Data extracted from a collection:

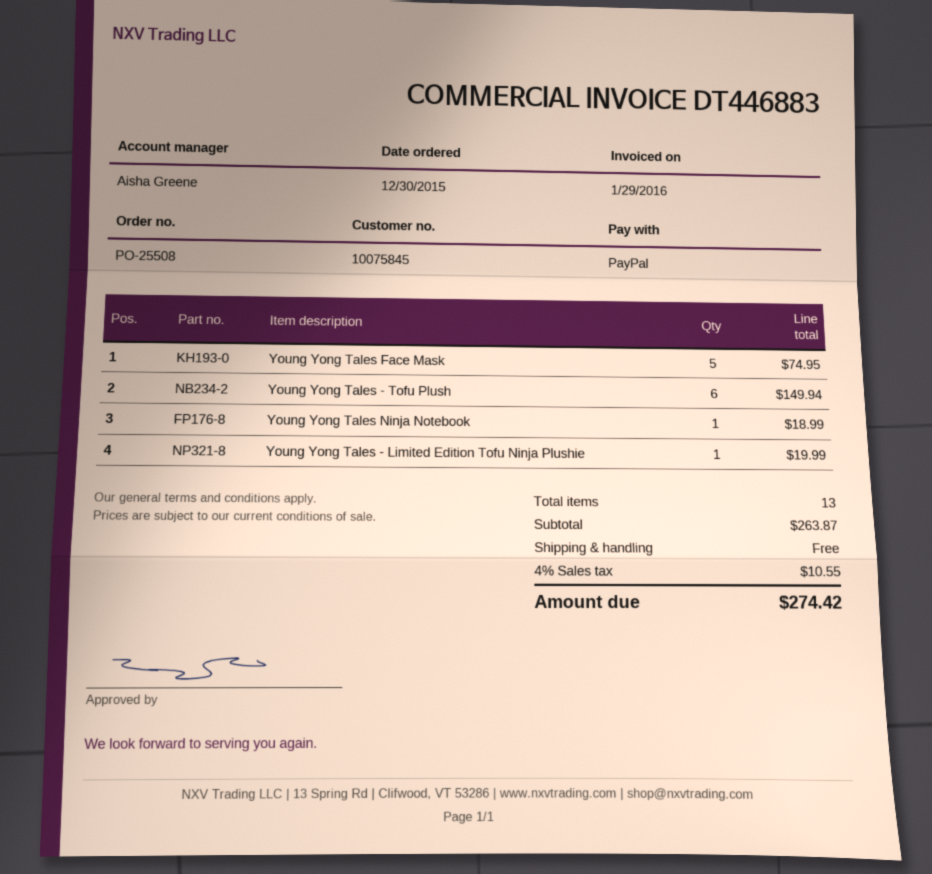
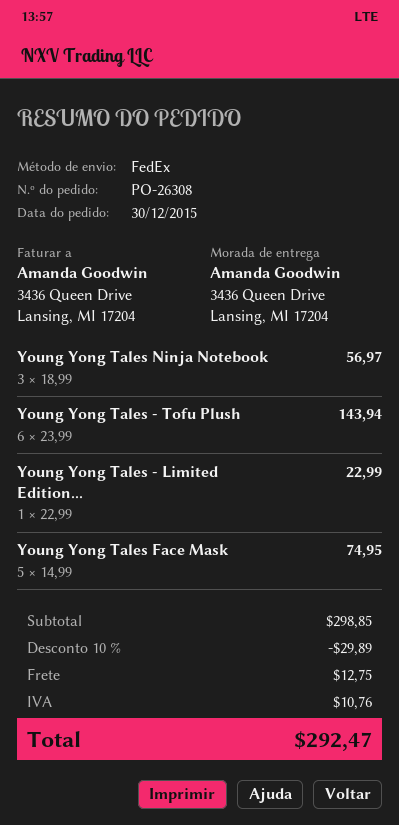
order number: PO-25508 -> PO-26308
Young Yong Tales - Tofu Plush: 6 for 149.94 -> 6 for 143.94
Young Yong Tales Ninja Notebook: 1 for 18.99 -> 3 for 56.97
Young Yong Tales - Limited Edition Tofu Ninja Plushie: 1 for 19.99 -> 1 for 22.99
subtotal: 263.87 -> 298.85
discount: none -> 10% = 29.89
shipping: 0.00 -> 12.75
tax: 10.55 -> 10.76
total: 274.42 -> 292.47

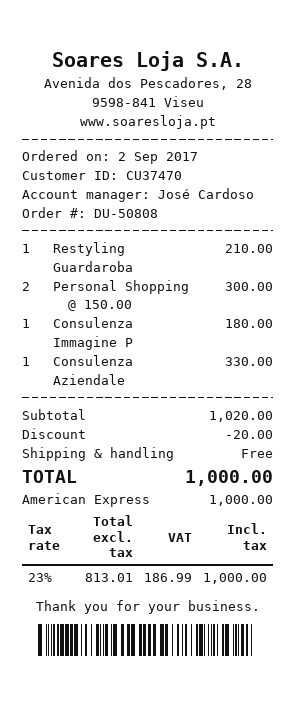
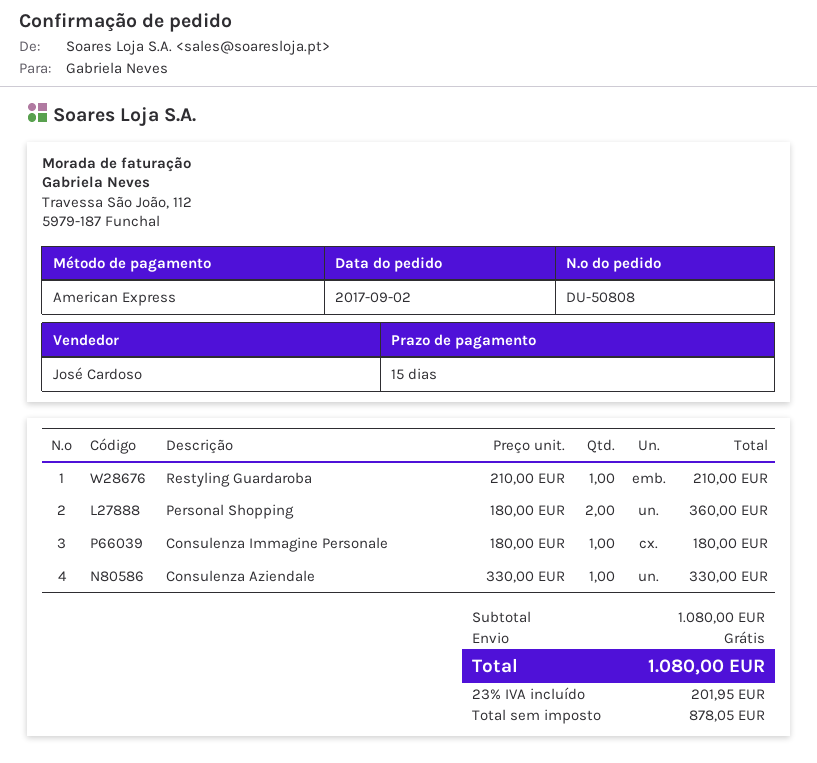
Personal Shopping: 2 x 150.00 = 300.00 -> 2 x 180.00 = 360.00
subtotal: 1020.00 -> 1080.00
discount: 20.00 -> none
net: 813.01 -> 878.05
tax: 23% = 186.99 -> 23% = 201.95
total: 1000.00 -> 1080.00

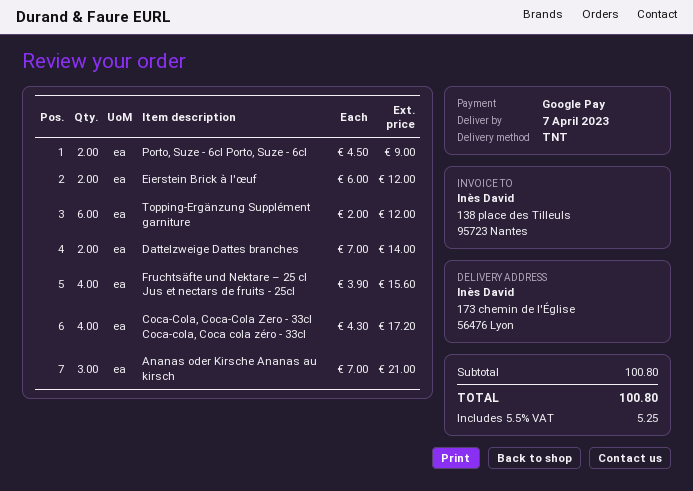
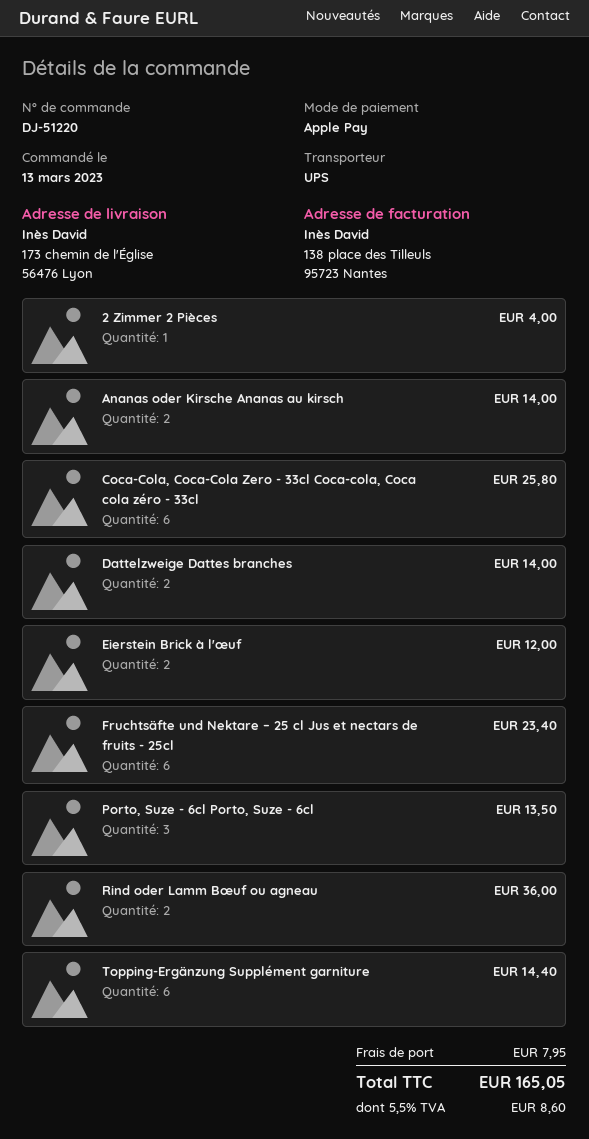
payment method: Google Pay -> Apple Pay
shipping method: TNT -> UPS
Porto, Suze - 6cl Porto, Suze - 6cl: 2 for 9.00 -> 3 for 13.50
Topping-Ergänzung Supplément garniture: 6 for 12.00 -> 6 for 14.40
Fruchtsäfte und Nektare – 25 cl Jus et nectars de fruits - 25cl: 4 for 15.60 -> 6 for 23.40
Coca-Cola, Coca-Cola Zero - 33cl Coca-cola, Coca cola zéro - 33cl: 4 for 17.20 -> 6 for 25.80
Ananas oder Kirsche Ananas au kirsch: 3 for 21.00 -> 2 for 14.00
2 Zimmer 2 Pièces: none -> 1 for 4.00
Rind oder Lamm Bœuf ou agneau: none -> 2 for 36.00
shipping: none -> 7.95
tax: 5.5% = 5.25 -> 5.5% = 8.60
total: 100.80 -> 165.05

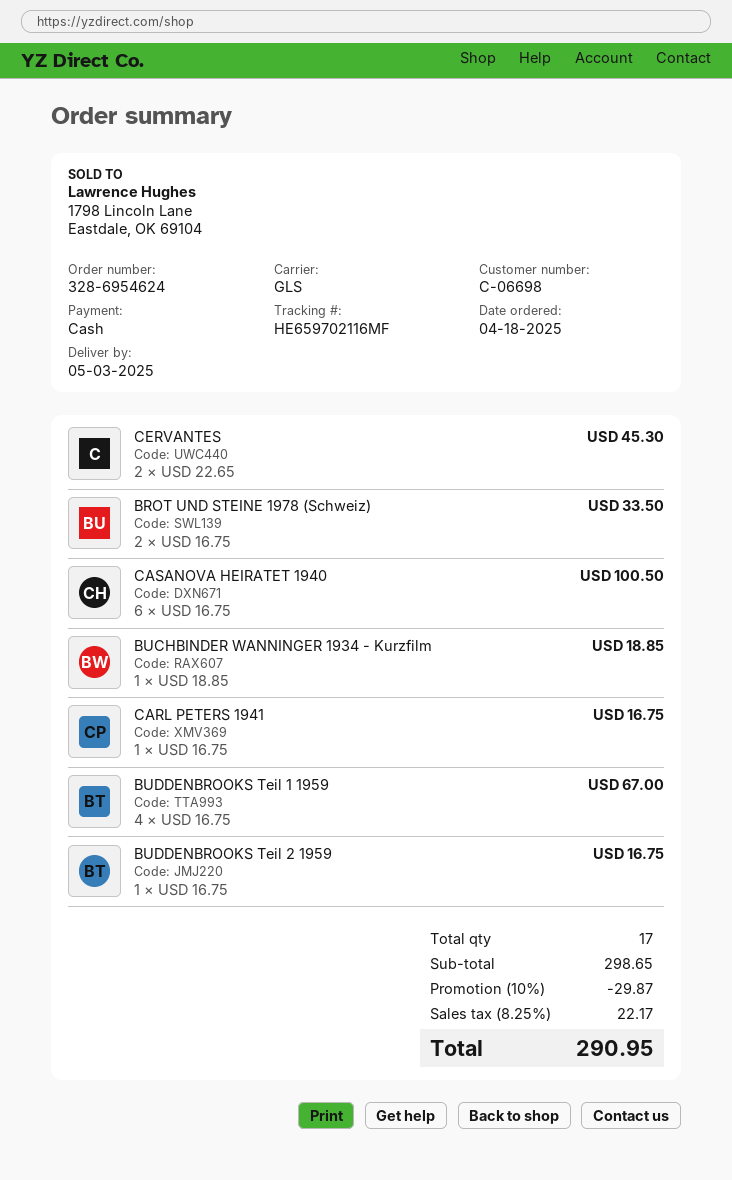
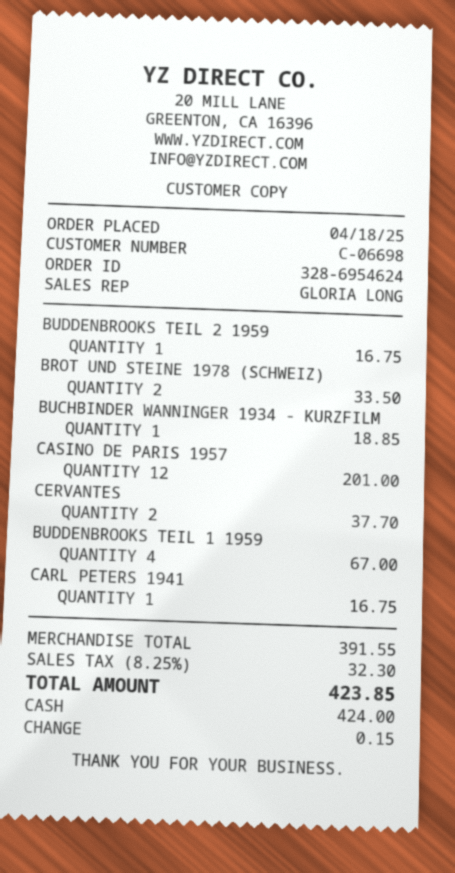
CERVANTES: 2 for 45.30 -> 2 for 37.70
CASANOVA HEIRATET 1940: 6 for 100.50 -> none
CASINO DE PARIS 1957: none -> 12 for 201.00
subtotal: 298.65 -> 391.55
discount: 10% = 29.87 -> none
tax: 8.25% = 22.17 -> 8.25% = 32.30
total: 290.95 -> 423.85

Exercise aim:
Copy out each line of the entries above that holds "oder".

Task result:
Ananas oder Kirsche Ananas au kirsch: 3 for 21.00 -> 2 for 14.00
Rind oder Lamm Bœuf ou agneau: none -> 2 for 36.00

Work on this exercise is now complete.